More than nine million Americans have signed up for private health insurance or Medicaid coverage.
And here’s another number: zero. Because of this law, no American can ever again be dropped or denied coverage for a preexisting condition like asthma, back pain, or cancer. No woman can ever be charged more just because she’s a woman. And we did all this while adding years to Medicare’s finances, keeping Medicare premiums flat, and lowering prescription costs for millions of seniors.
Now, I don’t expect to convince my Republican friends on the merits of this law. But I know that the American people aren’t interested in refighting old battles. So again, if you have specific plans to cut costs, cover more people, and increase choice – tell America what you’d do differently. Let’s see if the numbers add up. But let’s not have another forty-something votes to repeal a law that’s already helping millions of Americans like Amanda. The first forty were plenty. We got it. We all owe it to the American people to say what we’re for, not just what we’re against.

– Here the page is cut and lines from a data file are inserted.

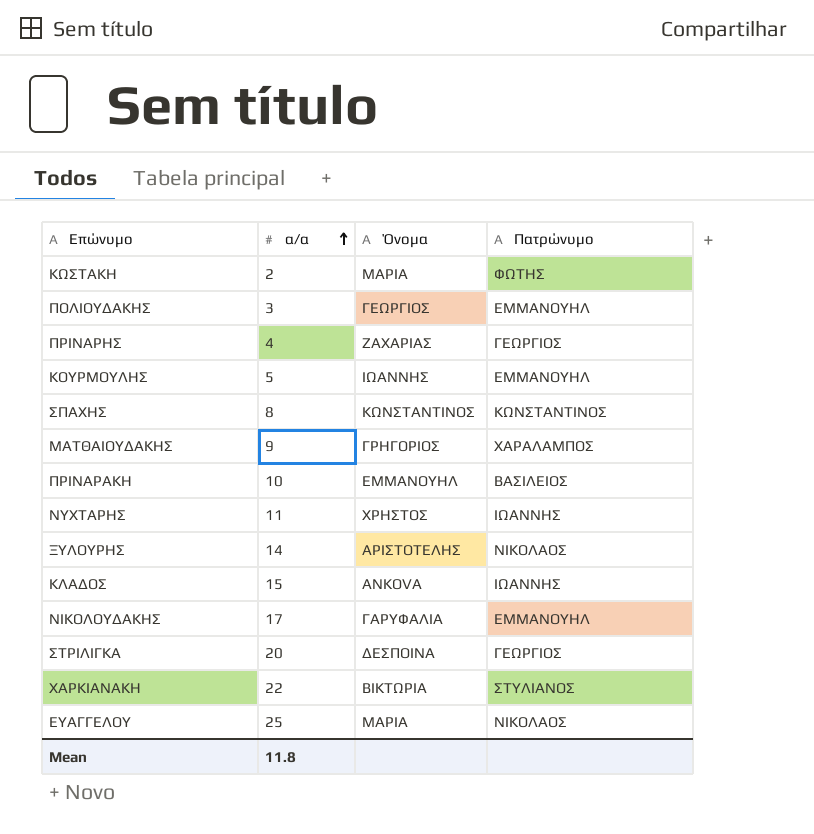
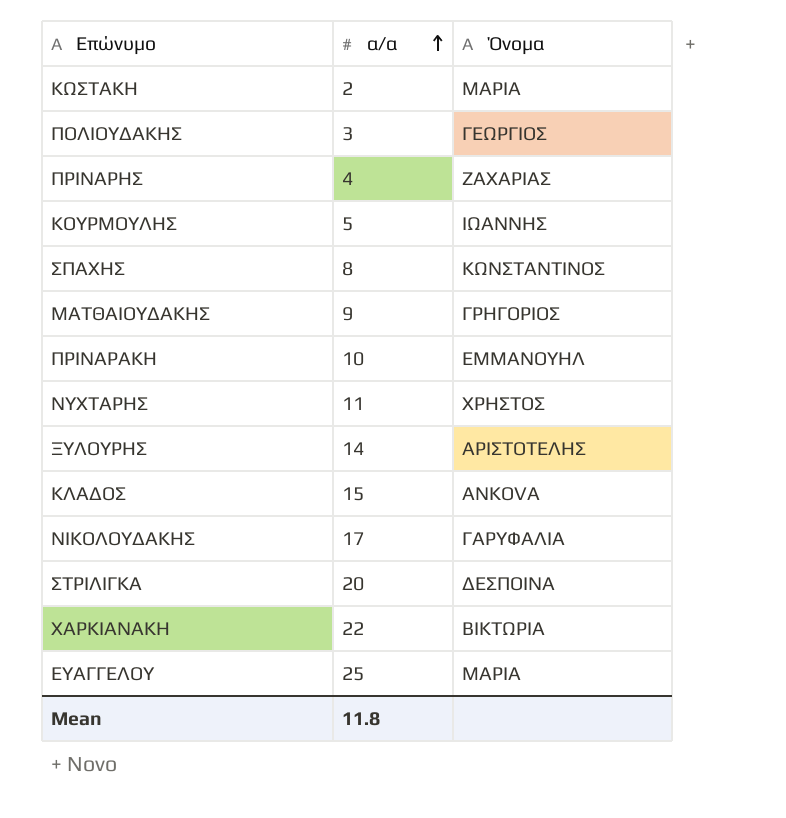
column Πατρώνυμο | position: 4 -> none

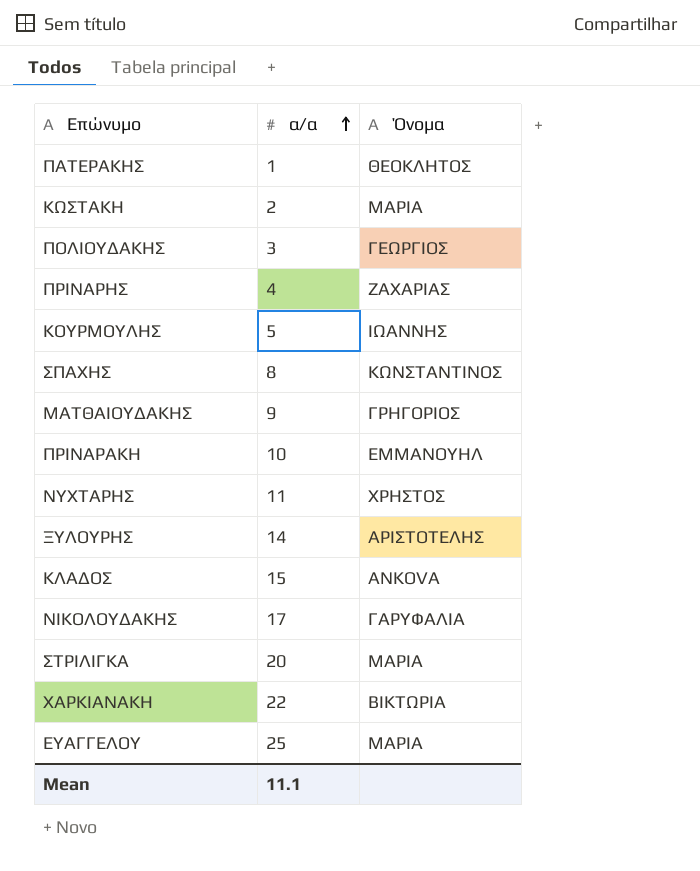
row ΠΑΤΕΡΑΚΗΣ: none -> 1 | ΘΕΟΚΛΗΤΟΣ
ΣΤΡΙΛΙΓΚΑ | Όνομα: ΔΕΣΠΟΙΝΑ -> ΜΑΡΙΑ
Mean | α/α: 11.8 -> 11.1

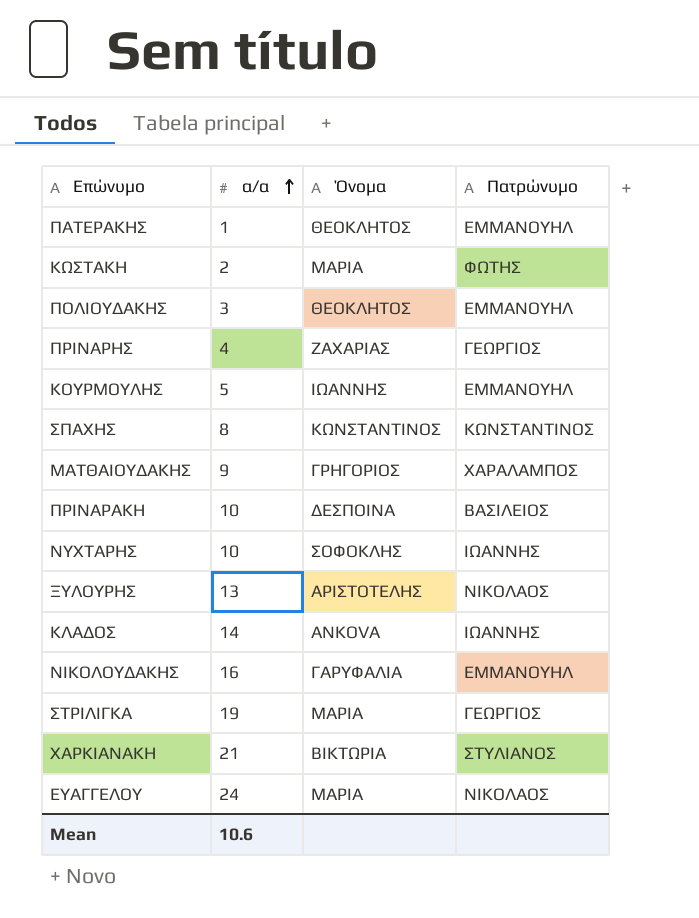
column Πατρώνυμο | position: none -> 4
ΠΟΛΙΟΥΔΑΚΗΣ | Όνομα: ΓΕΩΡΓΙΟΣ -> ΘΕΟΚΛΗΤΟΣ
ΠΡΙΝΑΡΑΚΗ | Όνομα: ΕΜΜΑΝΟΥΗΛ -> ΔΕΣΠΟΙΝΑ
ΝΥΧΤΑΡΗΣ | α/α: 11 -> 10
ΝΥΧΤΑΡΗΣ | Όνομα: ΧΡΗΣΤΟΣ -> ΣΟΦΟΚΛΗΣ
ΞΥΛΟΥΡΗΣ | α/α: 14 -> 13
ΚΛΑΔΟΣ | α/α: 15 -> 14
ΝΙΚΟΛΟΥΔΑΚΗΣ | α/α: 17 -> 16
ΣΤΡΙΛΙΓΚΑ | α/α: 20 -> 19
ΧΑΡΚΙΑΝΑΚΗ | α/α: 22 -> 21
ΕΥΑΓΓΕΛΟΥ | α/α: 25 -> 24
Mean | α/α: 11.1 -> 10.6

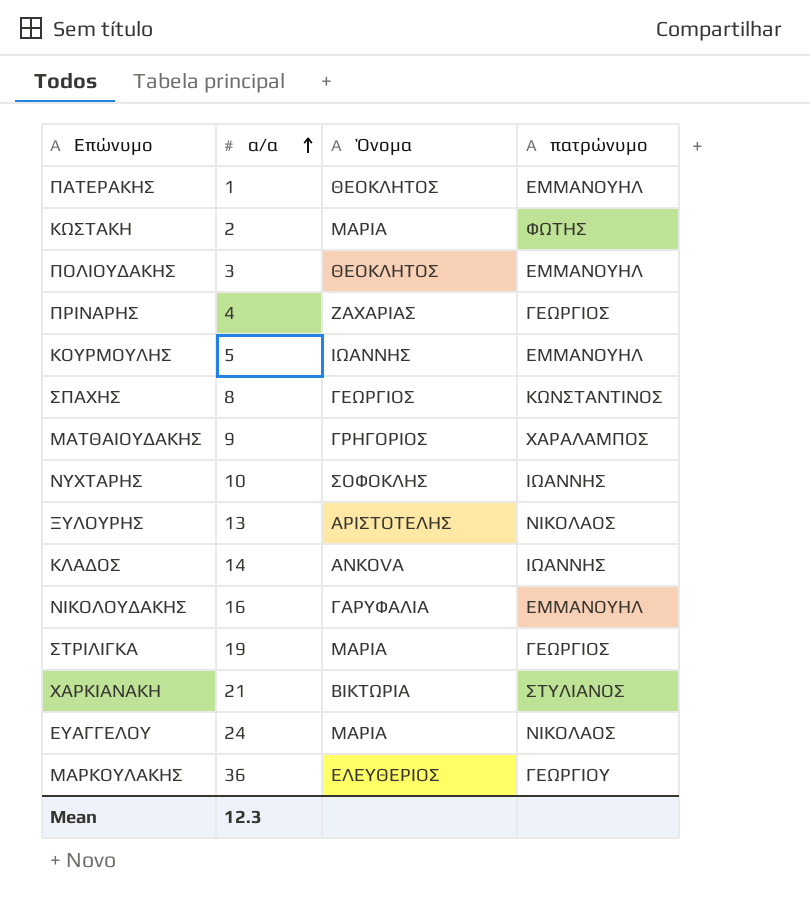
column name: Πατρώνυμο -> πατρώνυμο
row ΠΡΙΝΑΡΑΚΗ: 10 | ΔΕΣΠΟΙΝΑ | ΒΑΣΙΛΕΙΟΣ -> none
ΣΠΑΧΗΣ | Όνομα: ΚΩΝΣΤΑΝΤΙΝΟΣ -> ΓΕΩΡΓΙΟΣ
row ΜΑΡΚΟΥΛΑΚΗΣ: none -> 36 | ΕΛΕΥΘΕΡΙΟΣ | ΓΕΩΡΓΙΟΥ
Mean | α/α: 10.6 -> 12.3

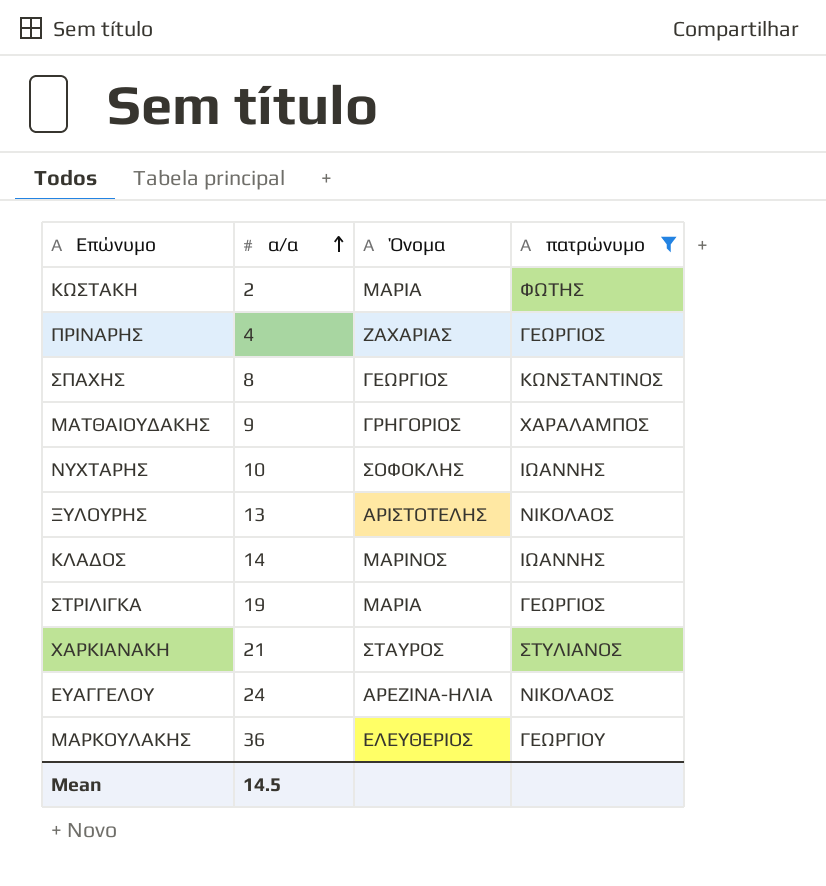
filter: none -> πατρώνυμο != ΕΜΜΑΝΟΥΗΛ
ΚΛΑΔΟΣ | Όνομα: ANKOVA -> ΜΑΡΙΝΟΣ
ΧΑΡΚΙΑΝΑΚΗ | Όνομα: ΒΙΚΤΩΡΙΑ -> ΣΤΑΥΡΟΣ
ΕΥΑΓΓΕΛΟΥ | Όνομα: ΜΑΡΙΑ -> ΑΡΕΖΙΝΑ-ΗΛΙΑ
Mean | α/α: 12.3 -> 14.5

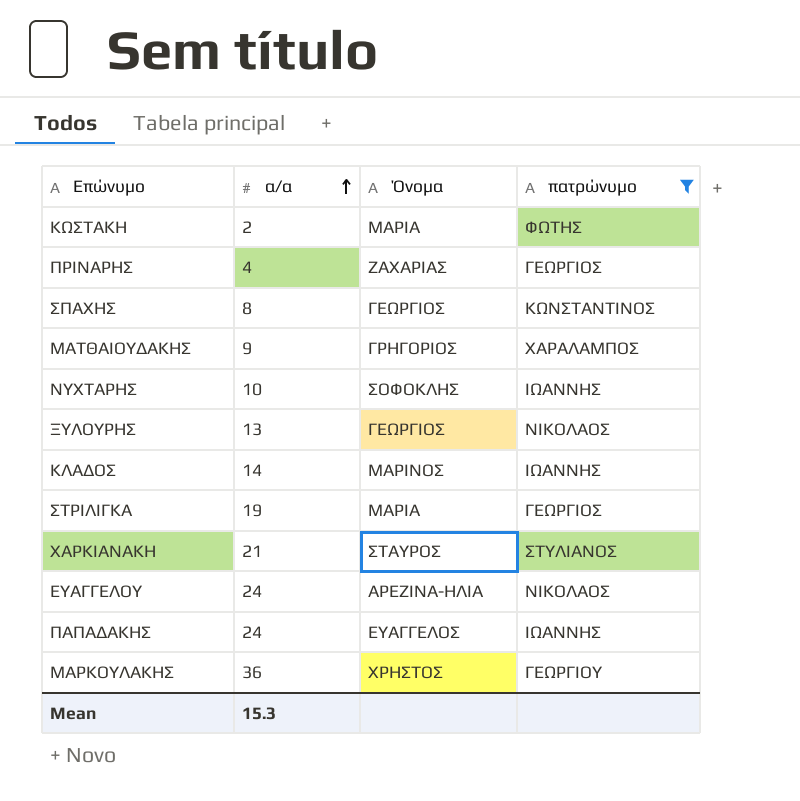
ΞΥΛΟΥΡΗΣ | Όνομα: ΑΡΙΣΤΟΤΕΛΗΣ -> ΓΕΩΡΓΙΟΣ
row ΠΑΠΑΔΑΚΗΣ: none -> 24 | ΕΥΑΓΓΕΛΟΣ | ΙΩΑΝΝΗΣ
ΜΑΡΚΟΥΛΑΚΗΣ | Όνομα: ΕΛΕΥΘΕΡΙΟΣ -> ΧΡΗΣΤΟΣ
Mean | α/α: 14.5 -> 15.3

And if you want to know the real impact this law is having, just talk to Governor Steve Beshear of Kentucky, who’s here tonight. Kentucky’s not the most liberal part of the country, but he’s like a man possessed when it comes to covering his commonwealth’s families. “They are our friends and neighbors,” he said. “They are people we shop and go to church with…farmers out on the tractors…grocery clerks…they are people who go to work every morning praying they don’t get sick. No one deserves to live that way.”
Steve’s right. That’s why, tonight, I ask every American who knows someone without health insurance to help them get covered by March 31st. Moms, get on your kids to sign up. Kids, call your mom and walk her through the application. It will give her some peace of mind – plus, she’ll appreciate hearing from you.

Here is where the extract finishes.